He does not bother emptying the till, he just walks out of the door.

Seconds later, the shop is filled with smoke.

Attacks like this one caught on supermarket security cameras – in which Islamic fighters punish shops that sell alcohol – have become routine events in Dagestan’s capital, Makhachkala.

The owners typically get a warning first, often delivered by text message, or on a USB memory stick thrown through car windows, or into a letterbox.

Dagestan’s violence

Map of Dagestan and North Caucasus
  • Islamic militants are fighting for independence from Moscow and to establish an Islamic Caliphate across the North Caucasus
  • Last year, 378 insurgency-related deaths were recorded in Dagestan, compared with 134 in Ingushetia and 127 in Chechnya
  • Russian President Dmitri Medvedev has blamed the insurgency on “monstrous” corruption and called it “the country’s main security threat”
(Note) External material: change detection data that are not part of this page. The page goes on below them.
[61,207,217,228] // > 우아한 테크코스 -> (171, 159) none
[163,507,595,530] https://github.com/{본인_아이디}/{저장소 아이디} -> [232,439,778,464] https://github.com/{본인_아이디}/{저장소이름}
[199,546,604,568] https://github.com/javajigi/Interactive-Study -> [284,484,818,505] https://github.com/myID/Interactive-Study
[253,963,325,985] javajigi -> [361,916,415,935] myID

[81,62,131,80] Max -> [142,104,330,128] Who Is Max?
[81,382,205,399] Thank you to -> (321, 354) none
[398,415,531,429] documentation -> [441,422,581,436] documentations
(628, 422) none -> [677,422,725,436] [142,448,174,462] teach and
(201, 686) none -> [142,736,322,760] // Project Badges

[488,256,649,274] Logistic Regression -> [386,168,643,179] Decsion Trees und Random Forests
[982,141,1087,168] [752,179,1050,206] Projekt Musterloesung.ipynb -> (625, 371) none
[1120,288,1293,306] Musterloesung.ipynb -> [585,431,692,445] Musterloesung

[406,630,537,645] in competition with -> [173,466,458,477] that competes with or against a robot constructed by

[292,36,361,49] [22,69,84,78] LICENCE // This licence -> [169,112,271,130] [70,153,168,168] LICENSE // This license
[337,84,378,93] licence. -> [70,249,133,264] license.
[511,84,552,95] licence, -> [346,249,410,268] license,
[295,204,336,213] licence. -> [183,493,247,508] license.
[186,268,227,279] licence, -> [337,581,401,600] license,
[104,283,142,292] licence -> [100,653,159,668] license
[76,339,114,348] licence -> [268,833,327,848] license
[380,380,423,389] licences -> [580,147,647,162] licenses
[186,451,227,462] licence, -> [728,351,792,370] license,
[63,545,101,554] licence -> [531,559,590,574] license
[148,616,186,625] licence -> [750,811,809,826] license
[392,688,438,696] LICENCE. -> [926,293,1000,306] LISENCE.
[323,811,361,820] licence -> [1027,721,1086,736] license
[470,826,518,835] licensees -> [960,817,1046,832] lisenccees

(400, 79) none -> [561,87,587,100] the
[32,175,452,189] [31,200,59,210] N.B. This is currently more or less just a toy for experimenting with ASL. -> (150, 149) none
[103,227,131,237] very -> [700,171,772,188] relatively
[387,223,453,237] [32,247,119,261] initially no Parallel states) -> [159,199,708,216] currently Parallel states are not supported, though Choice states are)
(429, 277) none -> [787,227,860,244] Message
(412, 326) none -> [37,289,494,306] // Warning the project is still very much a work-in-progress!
If they ignore it, there may be a bomb or a shootout or the owners may agree to pay protection money.

“The fighters like to portray themselves as so devout,” says a lieutenant colonel in the anti-terrorism police, who I will call Bashir.

“But many are just cynical criminals running protection rackets.”

I met Bashir at a football match, watching the Cameroonian striker Samuel Eto’o – reportedly the world’s best-paid footballer – play for Anzhi Makhachkala.

The atmosphere inside the stadium was relaxed, even joyful, with old men munching sunflower seeds and children waving flags, despite the heavy security outside.

After the game, a smiling Eto’o told me he was proud to play in Dagestan – but he does not spend much time here, heading straight back to the safety of Moscow after every match.

Puritanism

In the centre of Makhachkala, there are armed police on almost every corner.

Bashir drives me past a place where two car bombs recently killed a policeman and a young girl and wounded 60 police and passers-by.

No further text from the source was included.